* **AVAILABLE RECORDS**:
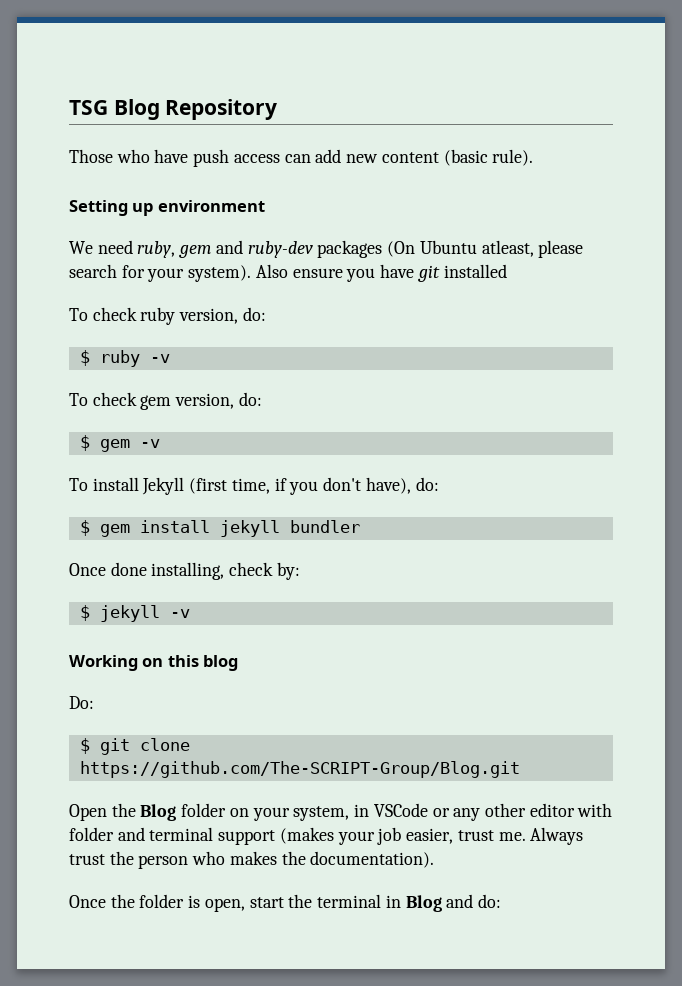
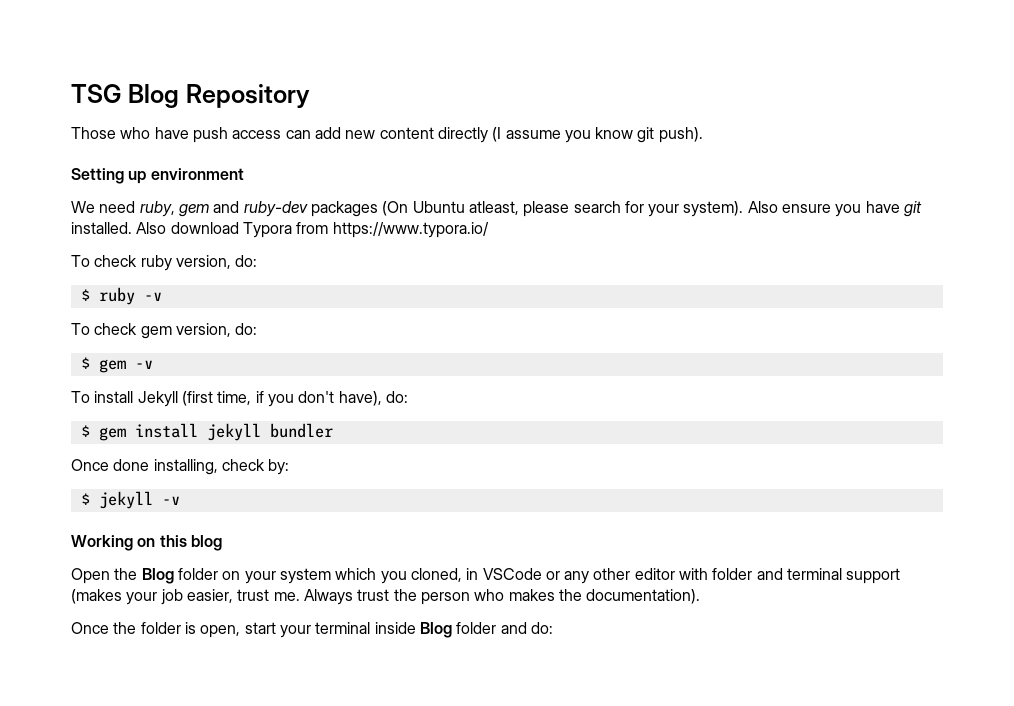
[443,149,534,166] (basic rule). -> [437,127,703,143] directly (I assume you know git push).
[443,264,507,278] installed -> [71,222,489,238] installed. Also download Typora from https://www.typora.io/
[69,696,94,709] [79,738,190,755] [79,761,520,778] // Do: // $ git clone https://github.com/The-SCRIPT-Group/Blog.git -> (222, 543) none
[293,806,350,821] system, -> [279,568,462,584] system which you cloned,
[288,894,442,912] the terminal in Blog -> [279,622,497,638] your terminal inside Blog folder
* * *
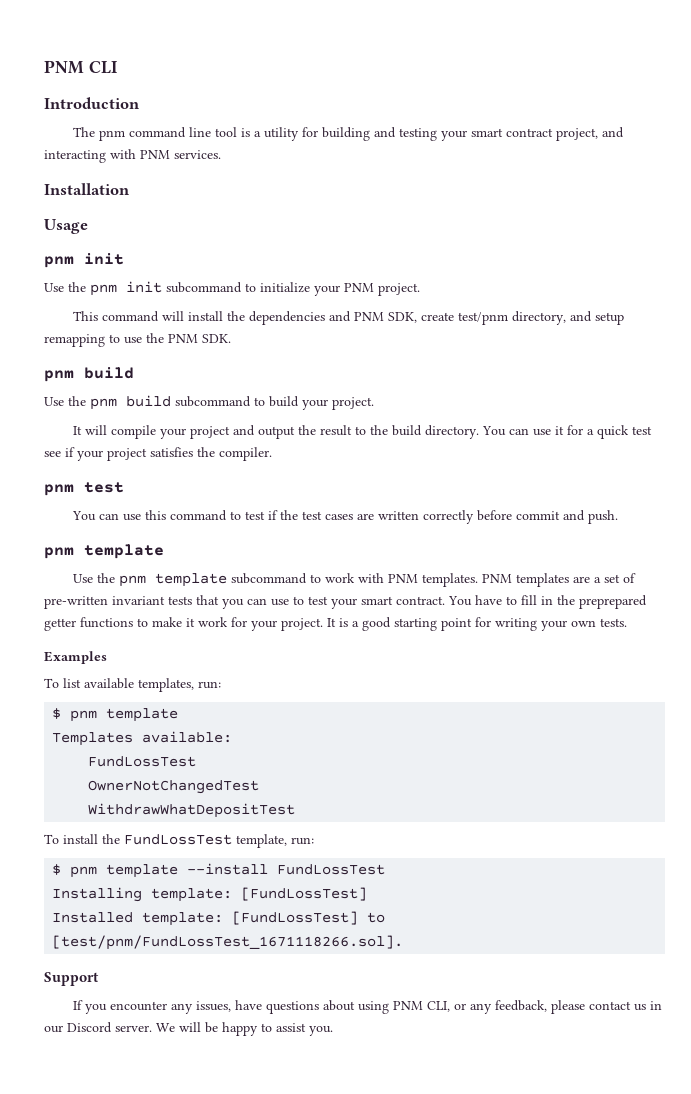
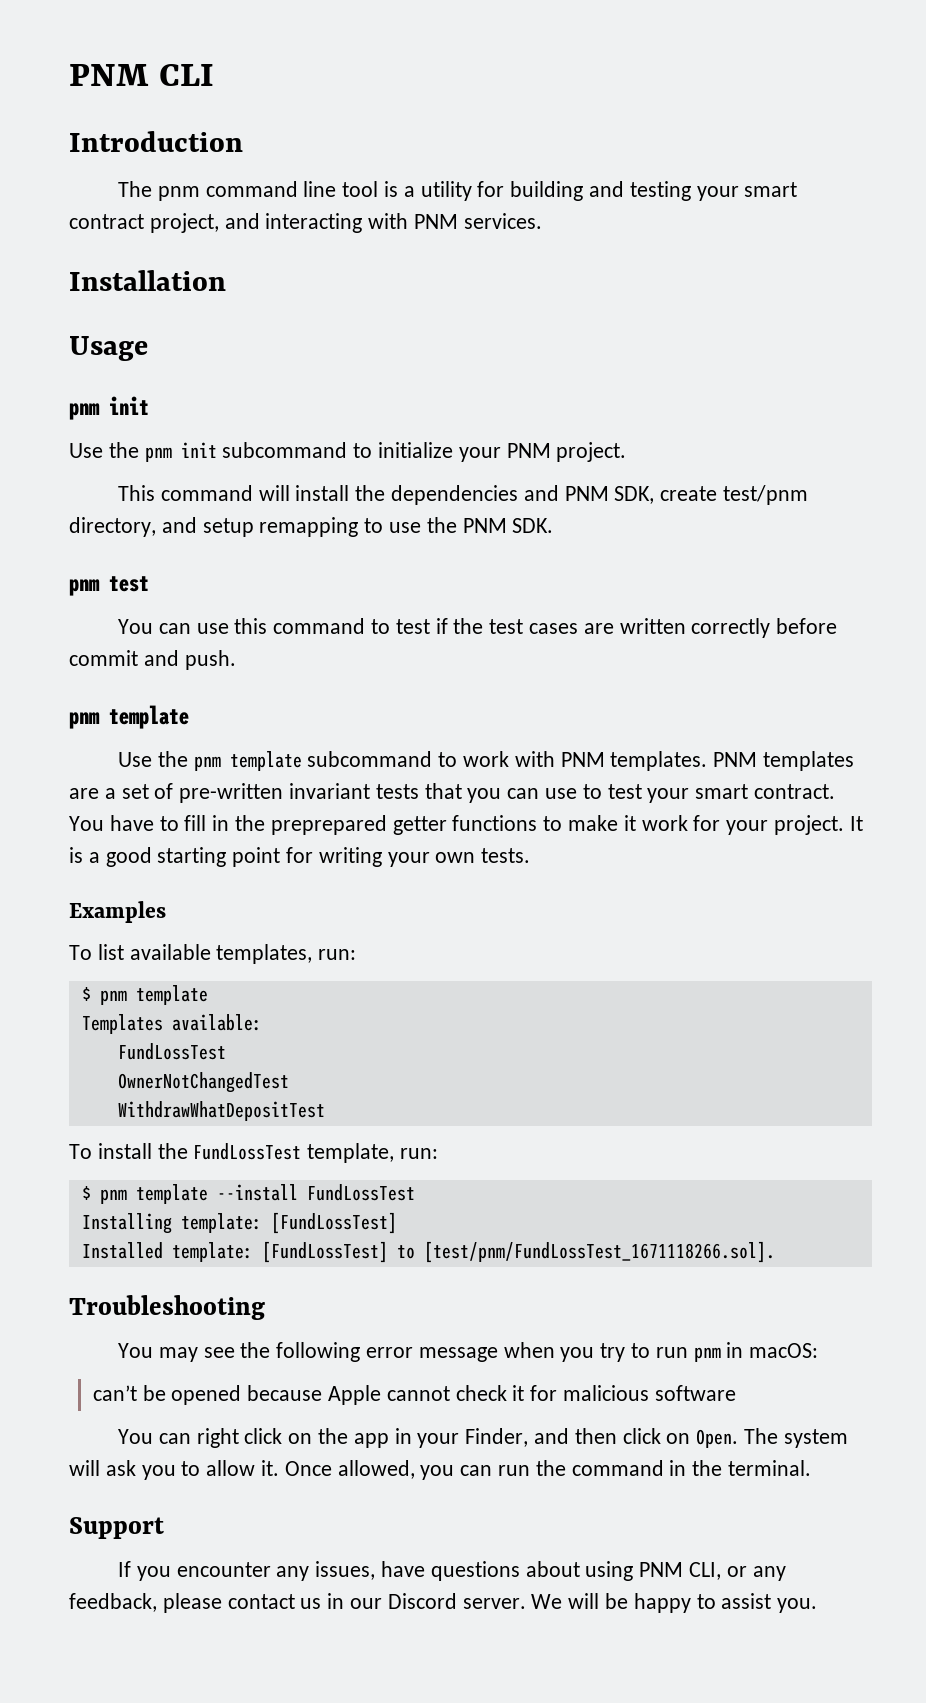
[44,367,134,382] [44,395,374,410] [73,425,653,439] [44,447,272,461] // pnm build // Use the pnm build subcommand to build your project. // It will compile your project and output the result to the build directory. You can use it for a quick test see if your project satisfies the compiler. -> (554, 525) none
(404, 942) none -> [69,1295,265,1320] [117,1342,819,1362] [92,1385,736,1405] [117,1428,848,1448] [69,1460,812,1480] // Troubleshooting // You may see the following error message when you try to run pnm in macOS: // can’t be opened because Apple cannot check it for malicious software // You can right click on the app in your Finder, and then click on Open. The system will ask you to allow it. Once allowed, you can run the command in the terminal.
==
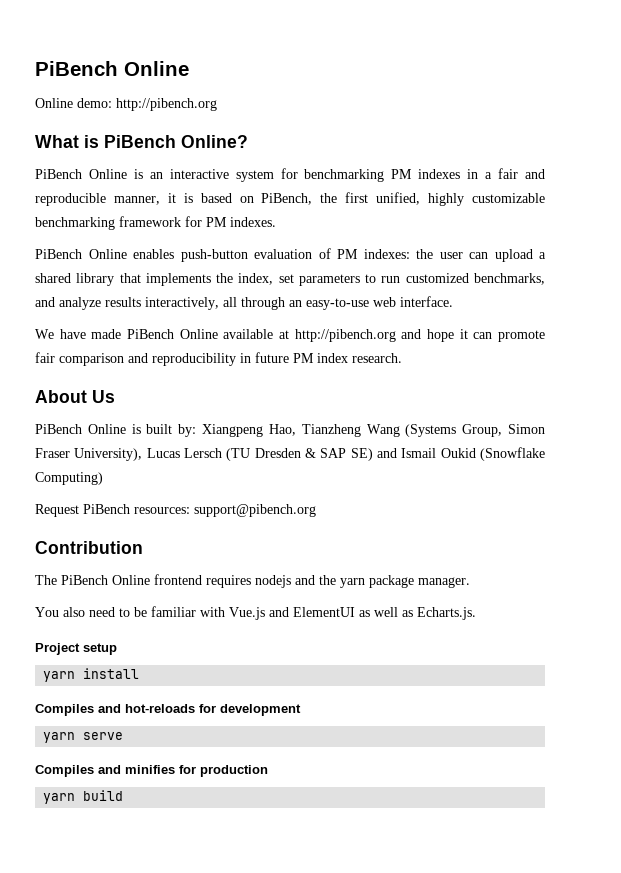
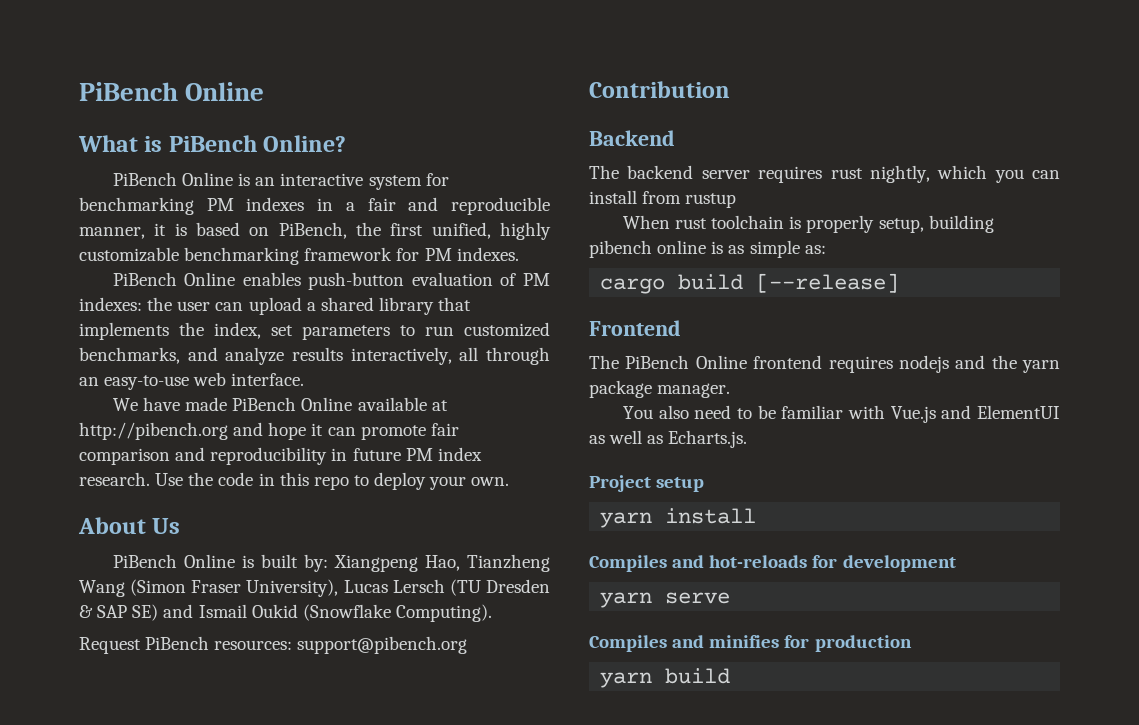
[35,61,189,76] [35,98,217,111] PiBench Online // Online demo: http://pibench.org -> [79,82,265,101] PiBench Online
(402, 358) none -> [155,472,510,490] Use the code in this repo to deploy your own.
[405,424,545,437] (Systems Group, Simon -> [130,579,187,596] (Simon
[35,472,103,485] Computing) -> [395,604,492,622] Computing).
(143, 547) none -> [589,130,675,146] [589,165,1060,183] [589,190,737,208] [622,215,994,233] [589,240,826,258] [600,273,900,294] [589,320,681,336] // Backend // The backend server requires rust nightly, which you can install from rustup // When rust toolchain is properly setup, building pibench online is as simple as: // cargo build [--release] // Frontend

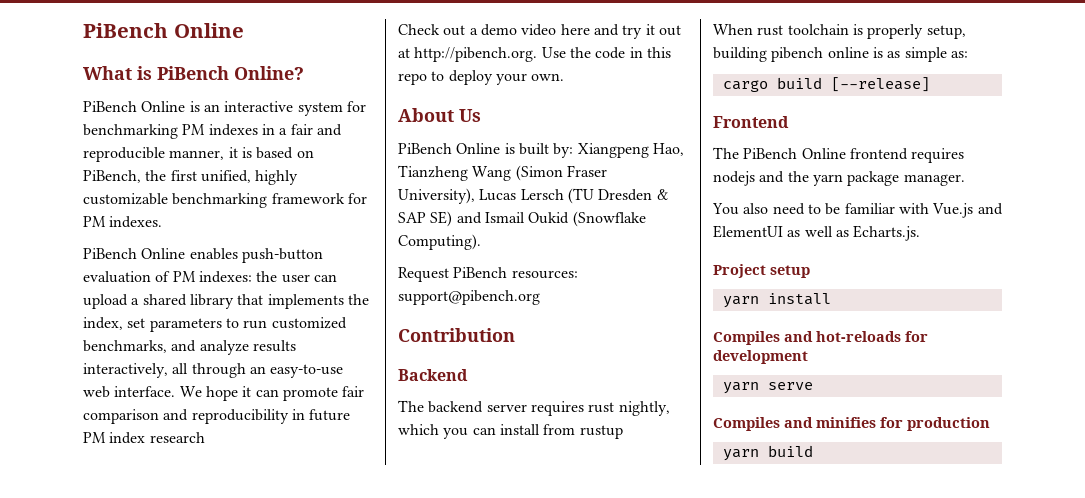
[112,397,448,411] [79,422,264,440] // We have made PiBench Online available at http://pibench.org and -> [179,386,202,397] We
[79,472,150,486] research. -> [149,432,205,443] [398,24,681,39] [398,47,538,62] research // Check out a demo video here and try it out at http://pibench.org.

* **BRIEF**: Among the lines above, find each one containing the string "https" and copy it.

* **ANSWER TO THE EXERCISE**:
[443,264,507,278] installed -> [71,222,489,238] installed. Also download Typora from https://www.typora.io/
[69,696,94,709] [79,738,190,755] [79,761,520,778] // Do: // $ git clone https://github.com/The-SCRIPT-Group/Blog.git -> (222, 543) none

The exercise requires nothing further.